The popular Englishman's final international match will be the one-day International between England and Australia at The Oval on July 12 before he bows out from all senior umpiring at the end of the English county season.
Shepherd, 64, will retire with an umpiring world record of one-day matches, having already stood in 165 limited overs contests, and 92 Test matches.
His final Test match will be the second game of the series between West Indies and Pakistan in Jamaica next month.
"Cricket has been my life for 40 years as a player and then umpire," said Shepherd who played first-class cricket for Gloucestershire between 1965-79.
"I have enjoyed a wonderful career and it has been a very difficult decision to leave a job that I love. I seriously believe, however, that it is better to go at five to nine rather than five past," added Shepherd, who has also stood in the last three World Cup finals in India, England and South Africa.
ICC chief executive Malcolm Speed added: "David Shepherd has consistently been one of our sport's top officials for over two decades. His astute decision-making and cheerful manner earned him the respect of players throughout the cricket world and he will deservedly be remembered as one of our sport's greatest ever umpires."

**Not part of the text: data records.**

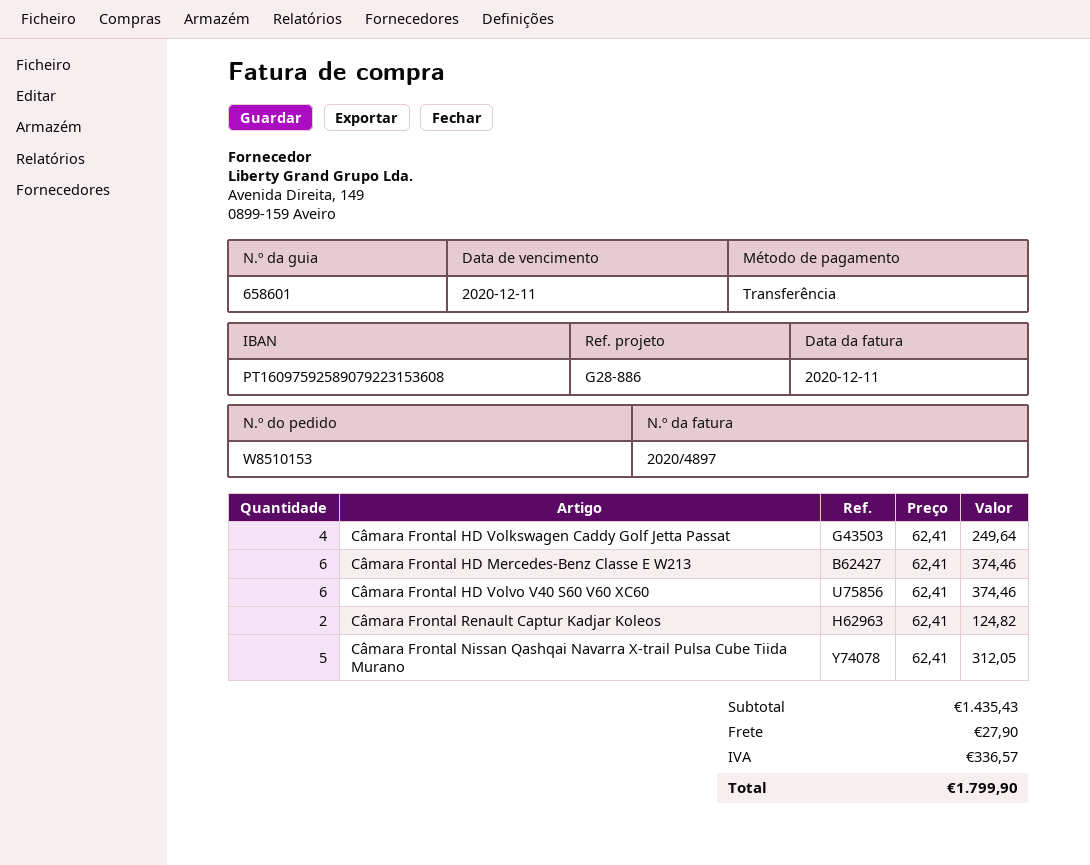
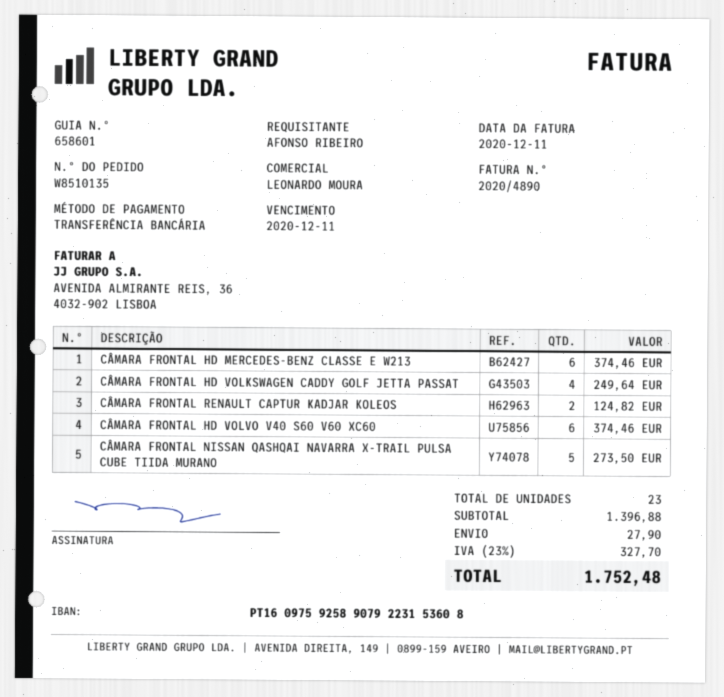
order number: W8510153 -> W8510135
invoice number: 2020/4897 -> 2020/4890
Câmara Frontal Nissan Qashqai Navarra X-trail Pulsa Cube Tiida Murano: 5 for 312.05 -> 5 for 273.50
subtotal: 1435.43 -> 1396.88
tax: 336.57 -> 327.70
total: 1799.90 -> 1752.48

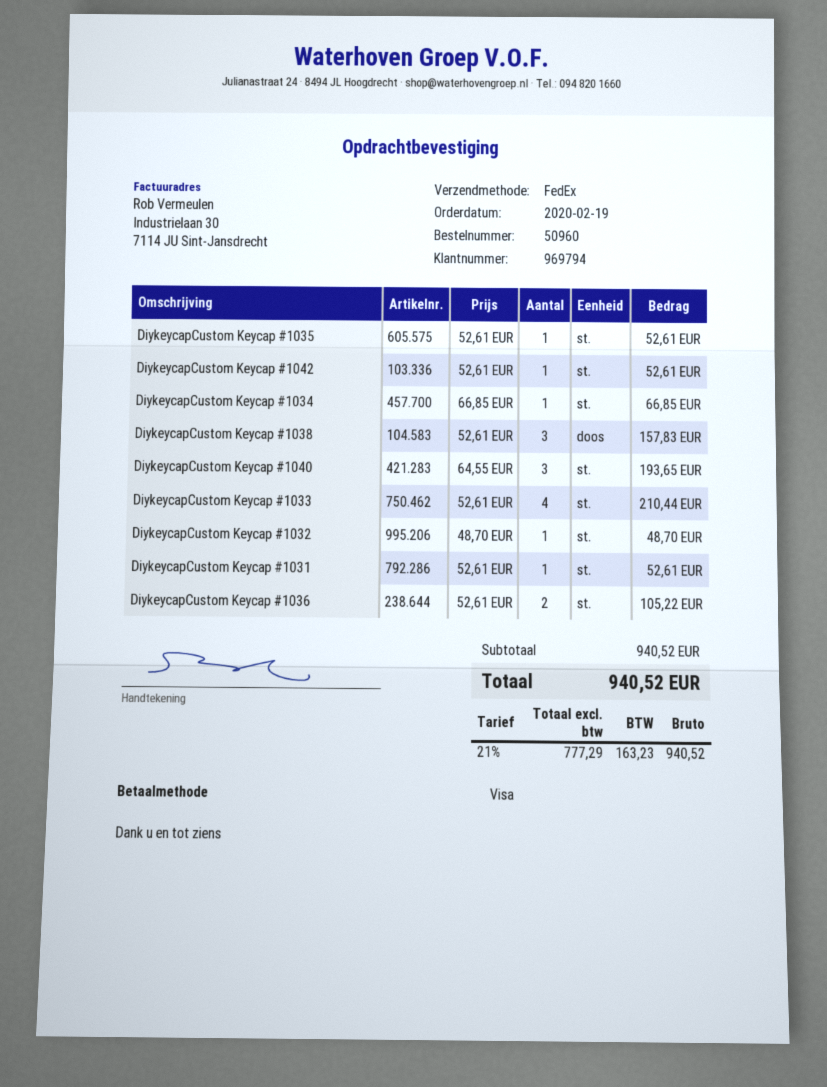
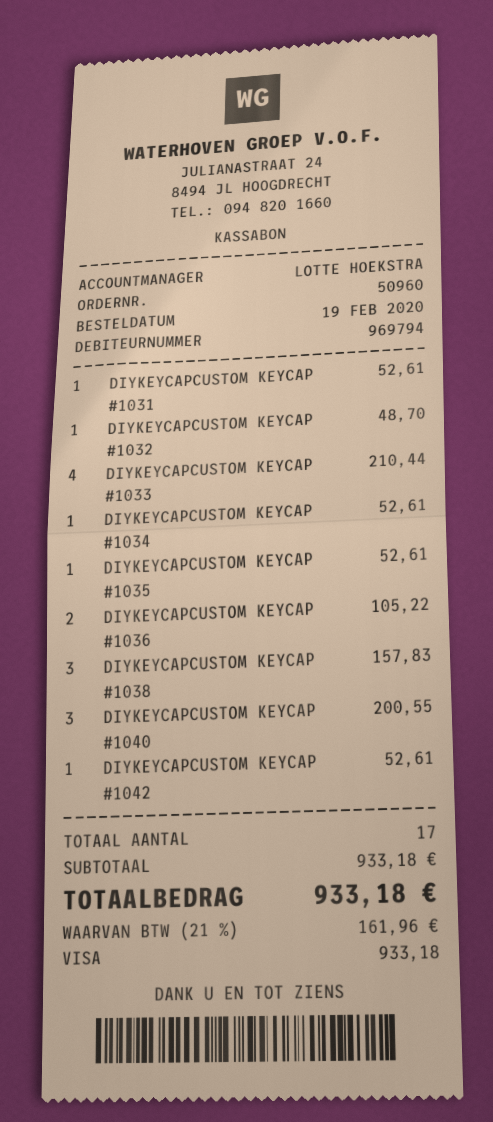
DiykeycapCustom Keycap #1034: 1 for 66.85 -> 1 for 52.61
DiykeycapCustom Keycap #1040: 3 for 193.65 -> 3 for 200.55
subtotal: 940.52 -> 933.18
tax: 21% = 163.23 -> 21% = 161.96
total: 940.52 -> 933.18

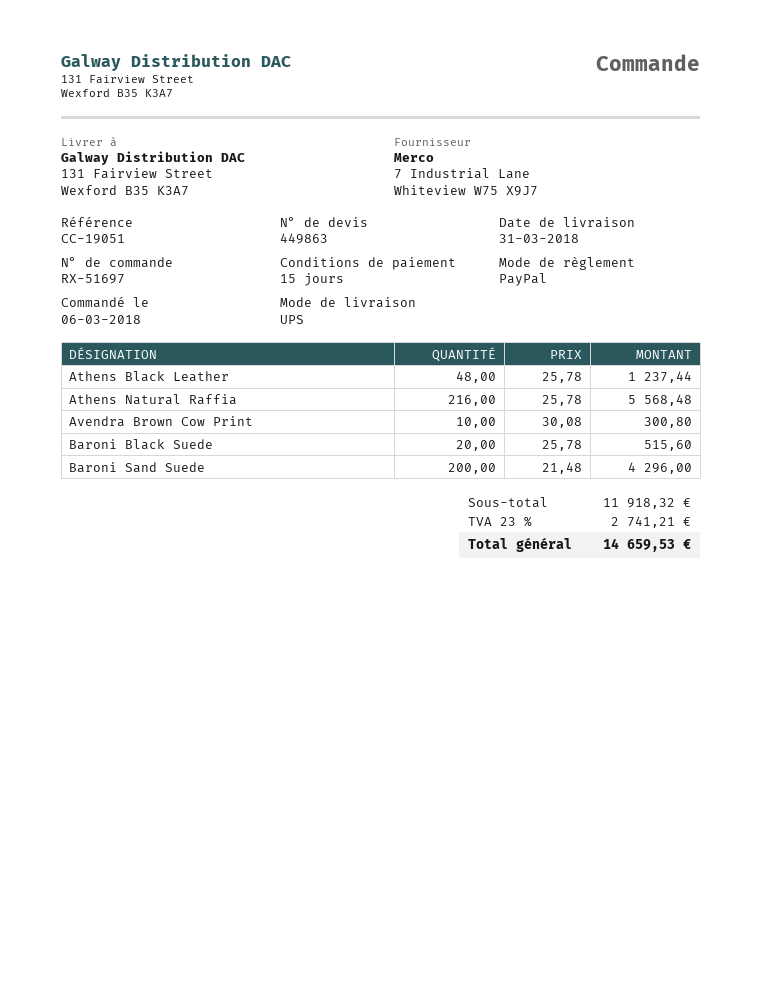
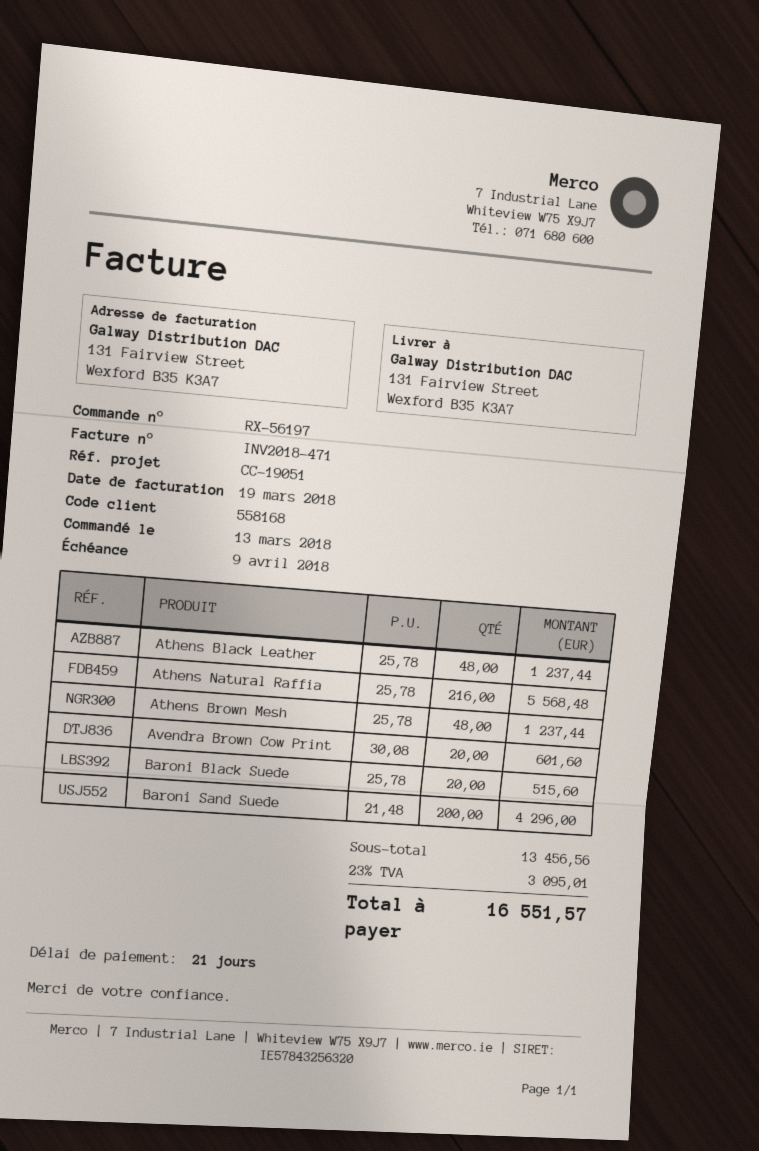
order number: RX-51697 -> RX-56197
order date: 2018-03-06 -> 2018-03-13
payment terms: 15 days -> 21 days
Avendra Brown Cow Print: 10 x 30.08 = 300.80 -> 20 x 30.08 = 601.60
Athens Brown Mesh: none -> 48 x 25.78 = 1237.44
subtotal: 11918.32 -> 13456.56
tax: 23% = 2741.21 -> 23% = 3095.01
total: 14659.53 -> 16551.57

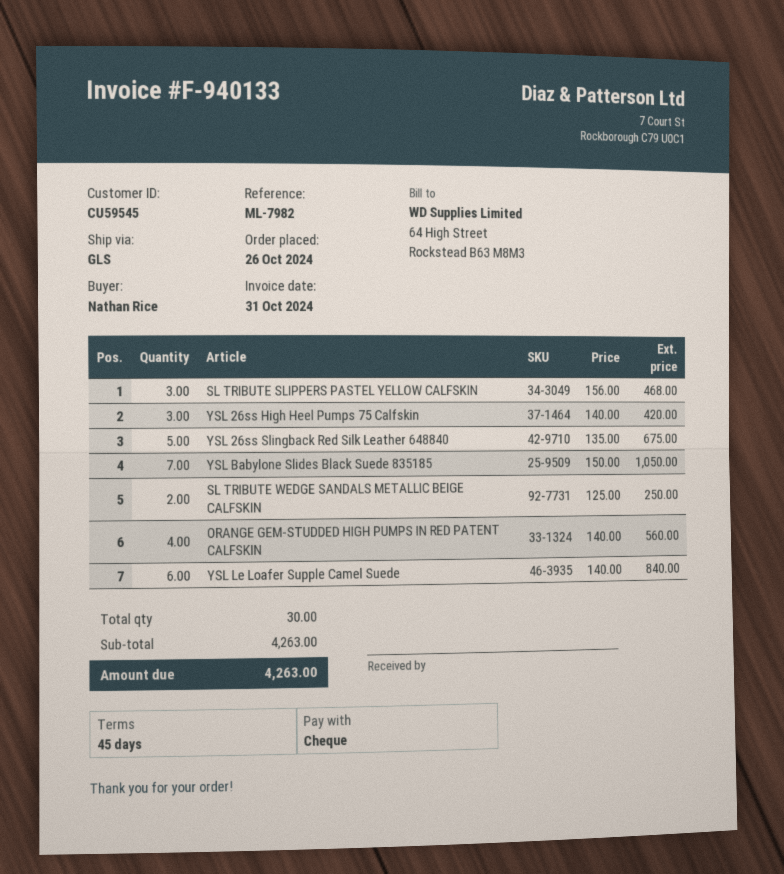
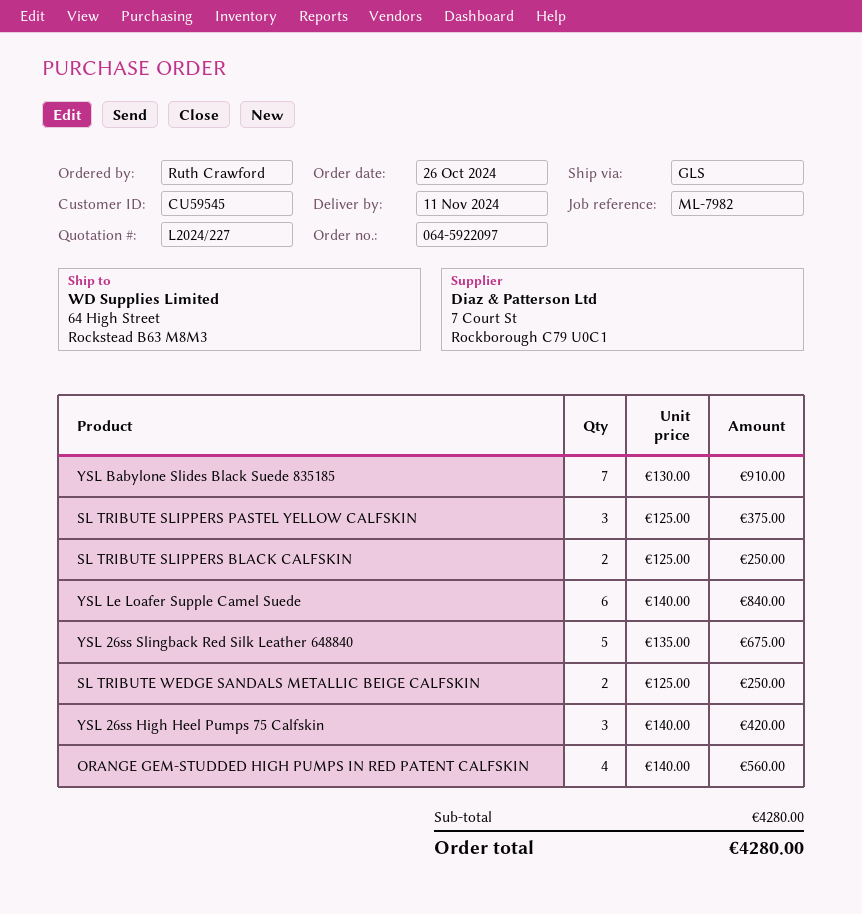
ordered by: Nathan Rice -> Ruth Crawford
SL TRIBUTE SLIPPERS PASTEL YELLOW CALFSKIN: 3 x 156.00 = 468.00 -> 3 x 125.00 = 375.00
YSL Babylone Slides Black Suede 835185: 7 x 150.00 = 1050.00 -> 7 x 130.00 = 910.00
SL TRIBUTE SLIPPERS BLACK CALFSKIN: none -> 2 x 125.00 = 250.00
subtotal: 4263.00 -> 4280.00
total: 4263.00 -> 4280.00

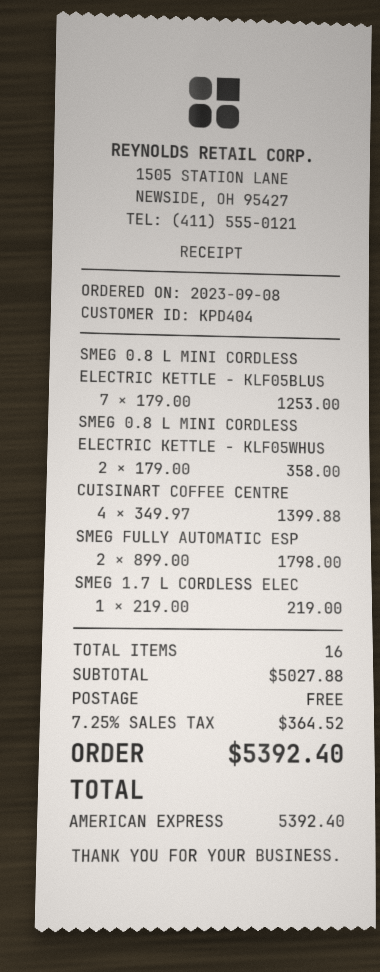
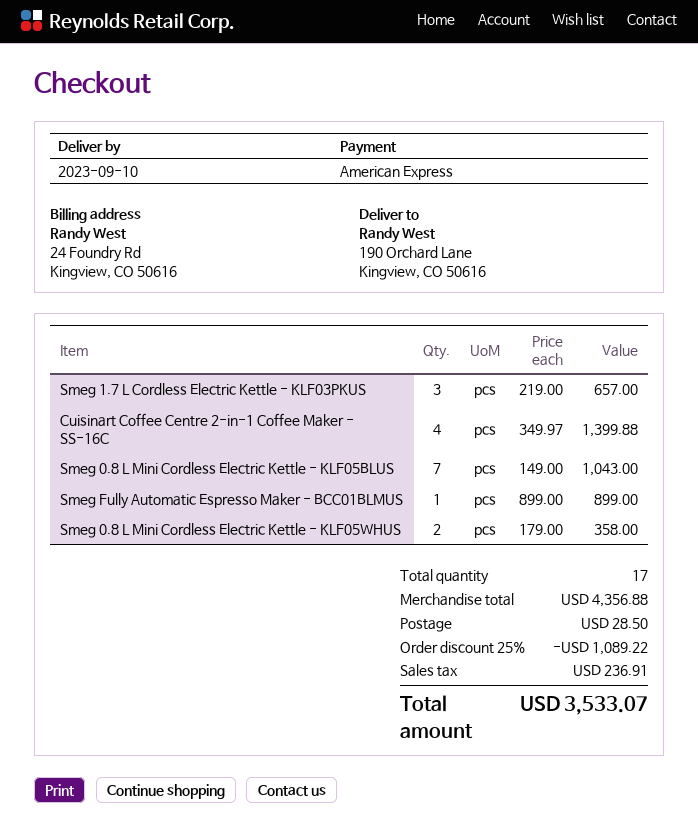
SMEG 0.8 L MINI CORDLESS ELECTRIC KETTLE - KLF05BLUS: 7 x 179.00 = 1253.00 -> 7 x 149.00 = 1043.00
SMEG FULLY AUTOMATIC ESP: 2 x 899.00 = 1798.00 -> 1 x 899.00 = 899.00
SMEG 1.7 L CORDLESS ELEC: 1 x 219.00 = 219.00 -> 3 x 219.00 = 657.00
total quantity: 16 -> 17
subtotal: 5027.88 -> 4356.88
discount: none -> 25% = 1089.22
shipping: 0.00 -> 28.50
tax: 364.52 -> 236.91
total: 5392.40 -> 3533.07

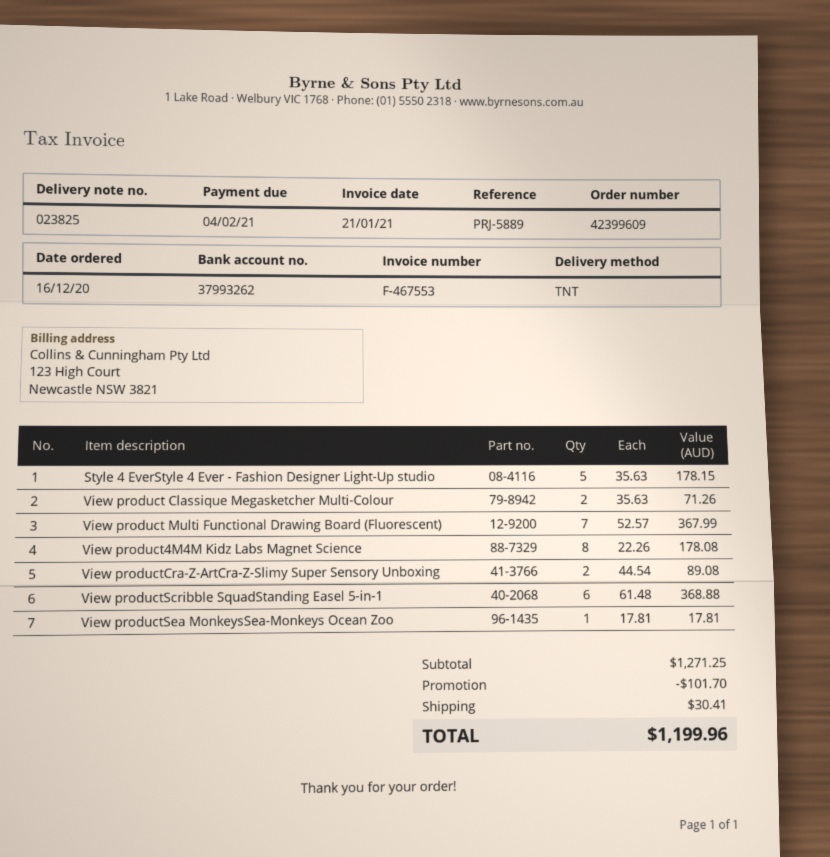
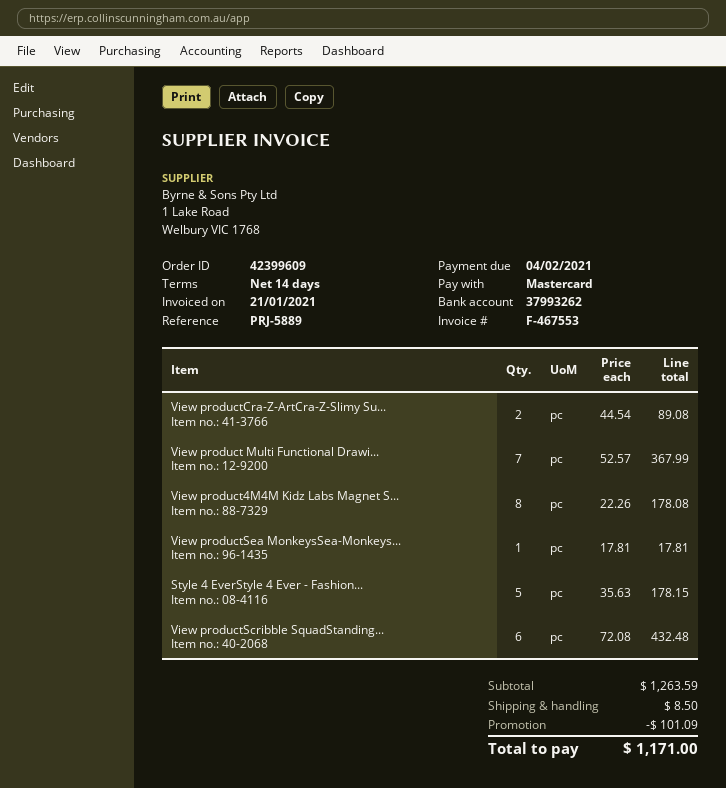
View product Classique Megasketcher Multi-Colour: 2 x 35.63 = 71.26 -> none
View productScribble SquadStanding Easel 5-in-1: 6 x 61.48 = 368.88 -> 6 x 72.08 = 432.48
subtotal: 1271.25 -> 1263.59
discount: 101.70 -> 101.09
shipping: 30.41 -> 8.50
total: 1199.96 -> 1171.00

The portly Shepherd's habit of hopping from one foot to another when the score rests on 111 brought the English cricket superstition of 'Nelson' to a wider international audience.
His retirement comes 200 years after the death of British admiral Lord Horatio Nelson at the Battle of Trafalgar.
Nelson is said to have inspired the nickname for 111 on account of the mistaken belief he had lost one eye, one arm and one leg in battle even though, despite his other injuries, he retained the use of both legs.